In the anxiety-welcoming camp, though these elements are considered important, the emphasis is placed on calling out clients’ defenses—even if that means temporarily increasing their anxiety. This is done to strengthen the therapeutic alliance through honesty, to increase awareness of ingrained defenses, to clear a path for emotion to arise, and to empower clients by resisting the temptation to rescue them. Once clients recognize their defenses and feel the suffering they cause, they can risk abandoning them in favor of healthier alternatives.
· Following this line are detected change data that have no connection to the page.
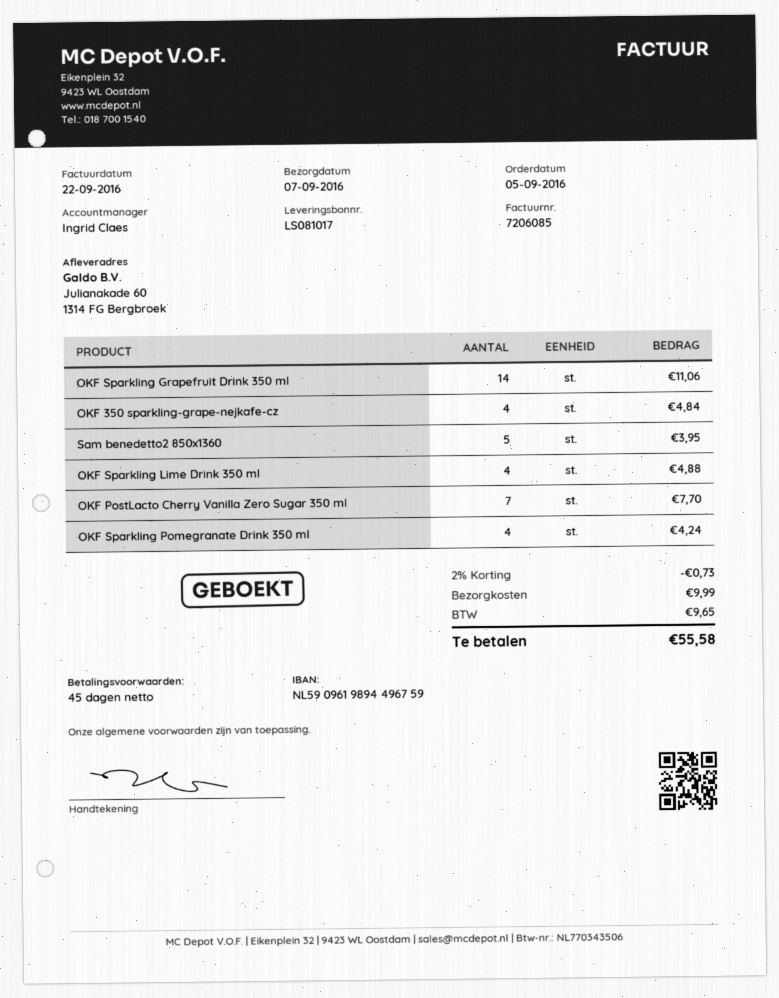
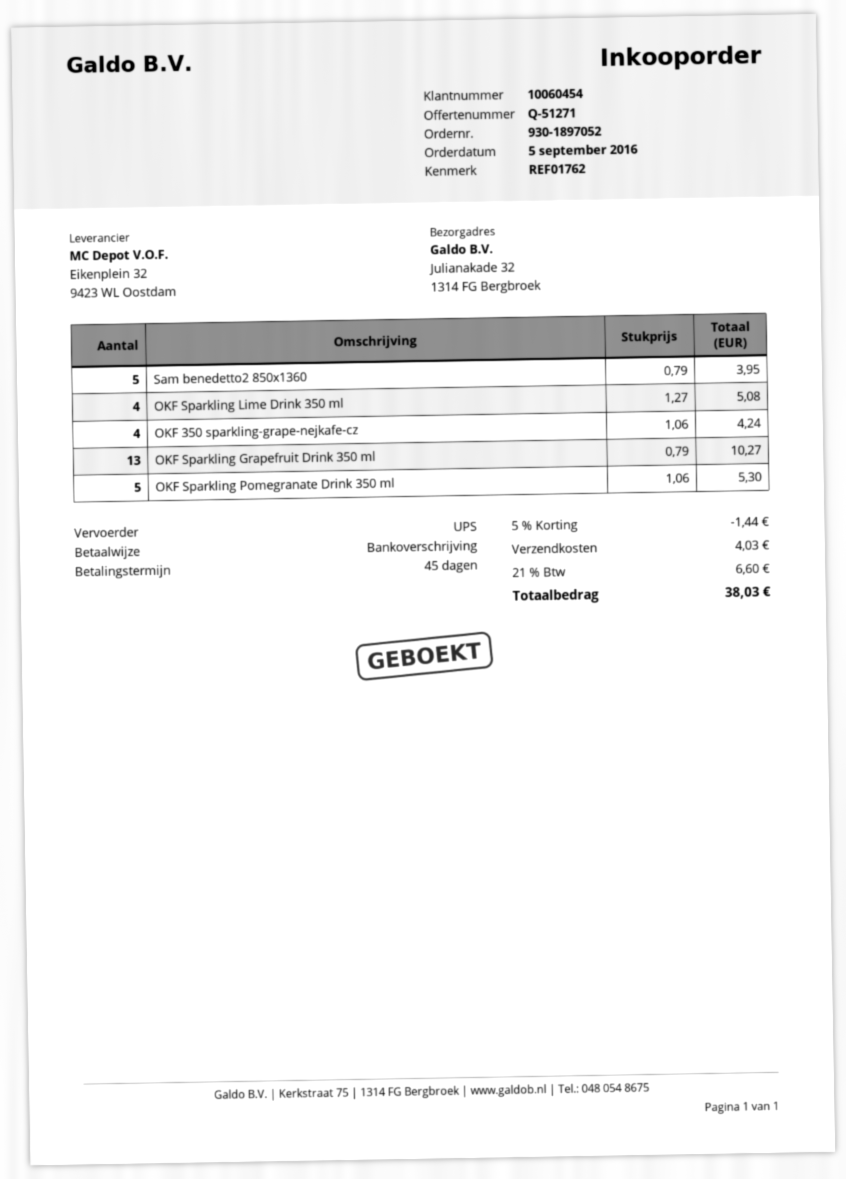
ship to: Julianakade 60, 1314 FG Bergbroek -> Julianakade 32, 1314 FG Bergbroek
OKF Sparkling Grapefruit Drink 350 ml: 14 for 11.06 -> 13 for 10.27
OKF 350 sparkling-grape-nejkafe-cz: 4 for 4.84 -> 4 for 4.24
OKF Sparkling Lime Drink 350 ml: 4 for 4.88 -> 4 for 5.08
OKF PostLacto Cherry Vanilla Zero Sugar 350 ml: 7 for 7.70 -> none
OKF Sparkling Pomegranate Drink 350 ml: 4 for 4.24 -> 5 for 5.30
discount: 2% = 0.73 -> 5% = 1.44
shipping: 9.99 -> 4.03
tax: 9.65 -> 6.60
total: 55.58 -> 38.03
Both camps have a lot to offer therapists, even though anxiety regulators have accused anxiety welcomers of being harsh jerks better suited to trial lawyering than therapy, and anxiety welcomers have criticized anxiety regulators as being touchy-feely rescuers.

Steve Shapiro, a psychologist with 16 years of experience treating involuntarily committed clients in an emergency psychiatric hospital, thinks these therapeutic camps present a false dichotomy. Currently a certified International Experiential Dynamic Therapy Association teacher, he trains mental health professionals internationally using an active and focused method of therapy known as Intensive Short-Term Dynamic Psychotherapy (ISTDP). In his view, being skilled at regulating and welcoming anxiety increases the therapist’s range of options with different clients—or with the same client at different times.

Most clinicians have experienced the if-all-you-have-is-a-hammer-everything-looks-like-a-nail phenomenon at some point in their training—a result of clinging to a false sense of security based on the faulty belief that a single approach can simplify the complex task of psychotherapy. A solely anxiety-regulating therapist might overuse supportive interventions such as, “Wow, no wonder you do that; you had it so tough,” missing opportunities to invite stuck or unmotivated clients to stretch out of their comfort zones. A rigidly anxiety-welcoming therapist might alienate overwhelmed or anxious clients by challenging them before fostering a therapeutic alliance, saying things like, “Do you see you’re taking a helpless position?”

Although ISTDP is sometimes viewed as confrontational, Shapiro believes you can be a compassionate therapist who prioritizes anxiety regulation, like Fisher, while challenging a client to get uncomfortable—a strategy he dubs “highlight and invite.” Just as you won’t reach your fitness goals without breaking a sweat and breathing heavily, you won’t reach your emotional goals without experiencing some amount of anxiety. Growth means you’re entering a zone of uncertainty.

“If you’re being kind to your friend who’s harming themselves by withholding honest feedback,” Shapiro says, “who does that serve? Them or you? Whose anxiety are you managing? I hear therapists say, ‘I’m not challenging or interrupting my client right now even if what they’re doing affects me negatively because I’m gaining their trust.’ But if someone started cutting themselves or waving a knife in session, how long would you wait to say or do something about it? Would you wait to develop a more trusting alliance before intervening? Or do you build the alliance by calling out the elephant in the room, even when it’s hard?

“In psychotherapy, trust is built through clinical competence where the therapist is grounded, effective, flexible, attuned to emotional cues, and aware of disguised communication—not from a positive and superficial connection that ignores the harsh realities we sidestep in polite society. When therapists are courageous enough to address destructive defenses directly, clients typically have a dual reaction: their unhealthy side feels angry, while their healthy side is relieved. After all, if we as therapists don’t address the elephant in the room, who will?”

Shapiro helps trainees understand and operationalize specific principles for working with clients whose interpersonal survival strategies draw others into rescuing dynamics or power struggles. One principle, keeping the conflict intrapsychic, is a key tenet of the work. Keeping clients’ conflict intrapsychic means the uncomfortable, mixed, conflicted emotions they’re avoiding with defenses like antagonism are maintained as the focus of treatment. Rather than getting sidetracked into red-herring arguments or debates, a therapist highlights the clients’ current defense—inviting them to notice how antagonism is something they do, rather than a fixed, immutable way they are. It has a function—and a cost.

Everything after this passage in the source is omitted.